Do you still think it is possible to build a system with the organically-growable scale of the internet but with some of the nice, predictable pseudotime-like semantics?
And the next round about 15 years ago -- for Croquet -- which included Dave Reed, David A Smith, Andreas Raab, myself, etc. There were three or four different versions of this mechanism, all of which worked, and the designs progressively got better.
There are several sets of issues and tradeoffs. Reed's initial ideas in the 70s were about what an operating system for the whole Internet should look like. One of the many interesting ideas he proposed was to deal with the slow latencies and large numbers of potential users by distributing cloned computations organized by pseudo-time, and using the slow Internet for just input and synch deltas. This is what we first implemented in Croquet in the early 2000s when a typical good Internet round trip for a ping was about 80-100 milliseconds.
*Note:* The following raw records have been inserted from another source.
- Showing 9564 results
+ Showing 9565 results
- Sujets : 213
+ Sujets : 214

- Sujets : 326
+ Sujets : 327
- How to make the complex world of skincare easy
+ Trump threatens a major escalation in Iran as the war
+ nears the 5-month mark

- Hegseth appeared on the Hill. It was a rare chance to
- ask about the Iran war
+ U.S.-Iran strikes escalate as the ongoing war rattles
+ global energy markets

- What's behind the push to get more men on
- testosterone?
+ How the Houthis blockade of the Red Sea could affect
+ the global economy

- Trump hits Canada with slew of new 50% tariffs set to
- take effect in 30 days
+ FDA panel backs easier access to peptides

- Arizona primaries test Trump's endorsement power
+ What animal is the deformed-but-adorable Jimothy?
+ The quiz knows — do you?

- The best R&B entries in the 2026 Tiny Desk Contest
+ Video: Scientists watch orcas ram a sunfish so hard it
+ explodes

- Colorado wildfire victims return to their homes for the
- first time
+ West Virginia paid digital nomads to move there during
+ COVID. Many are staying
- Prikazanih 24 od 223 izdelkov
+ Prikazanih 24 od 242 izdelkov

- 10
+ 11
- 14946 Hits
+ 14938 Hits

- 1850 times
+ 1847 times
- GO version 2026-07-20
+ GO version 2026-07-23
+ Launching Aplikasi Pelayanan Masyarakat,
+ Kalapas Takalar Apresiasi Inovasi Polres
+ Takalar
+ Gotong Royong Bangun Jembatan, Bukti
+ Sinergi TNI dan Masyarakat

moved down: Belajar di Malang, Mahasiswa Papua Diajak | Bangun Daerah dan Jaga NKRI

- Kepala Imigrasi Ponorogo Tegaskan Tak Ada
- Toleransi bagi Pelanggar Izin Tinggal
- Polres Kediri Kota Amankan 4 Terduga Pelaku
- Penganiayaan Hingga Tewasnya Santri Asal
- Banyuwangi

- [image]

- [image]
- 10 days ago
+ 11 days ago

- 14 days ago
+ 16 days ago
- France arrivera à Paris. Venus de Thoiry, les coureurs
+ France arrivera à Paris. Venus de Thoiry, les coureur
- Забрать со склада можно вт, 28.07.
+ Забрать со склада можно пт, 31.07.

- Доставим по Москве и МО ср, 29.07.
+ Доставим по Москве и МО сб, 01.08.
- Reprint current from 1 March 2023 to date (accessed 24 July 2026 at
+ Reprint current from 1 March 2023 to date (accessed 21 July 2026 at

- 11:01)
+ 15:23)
This is good enough to create a massively parallel game like World of Warcraft (or even a flight simulator game) without any servers at all by just using the distributed machines that the game players are using to play on.
Further versions did more, and more comprehensively.
(A side note is that Croquet without the real-time graphics and interaction, etc. automatically provides a distributed object-oriented data base, etc. Pseudo-time is the larger idea underneath protected distributed atomic transaction data-bases, etc.)
Your last question is a good one, and it has been discussed over the years. Can it be done? How much would need to be done, and where? Etc.
The object work we did at Parc was a part of the network thinking going on in the ARPA/Parc community. And there was an eventual intent to think of higher-level network entities. A quite good intermediate real implementation of "net level entities" was the LOCUS system by Gerry Popek and his group at UCLA after he spent a year at Parc thinking about what network systems should be like (this was really good, and the first several chapters of his book are well worth reading). It was a migratory load balancing idea over heterogeneous machine types, which was quite complementary to the pseudo-time ideas.
I would like to see a highly talented group take another pass at your last question. Resilience to scaling is quite difficult to predict ahead of time, and it's good to do real implementations. Still, the 9 orders of magnitude that the Internet needed was possible with the scheme that the ARPA/Parc community had, and Croquet worked perhaps better than it should have (especially with just a few people working on it).
In any case, I think it is a bit crazy to not use pseudo-time if you know about it, and it's a bit amateurish not to be aware of it. In the middle are religions whose identities are built on various "one true way"s (and this is the opposite of the way any science should be conducted).
I only recently read David Reed's thesis and did not know about this later work until you mentioned it. Almost all of the links I can find about Croquet no longer work. (OpenCroquet and OpenCobalt websites seem to have disappeared.) Can you recommend reading for someone who wanted to understand the design decisions made in the several versions of Croquet?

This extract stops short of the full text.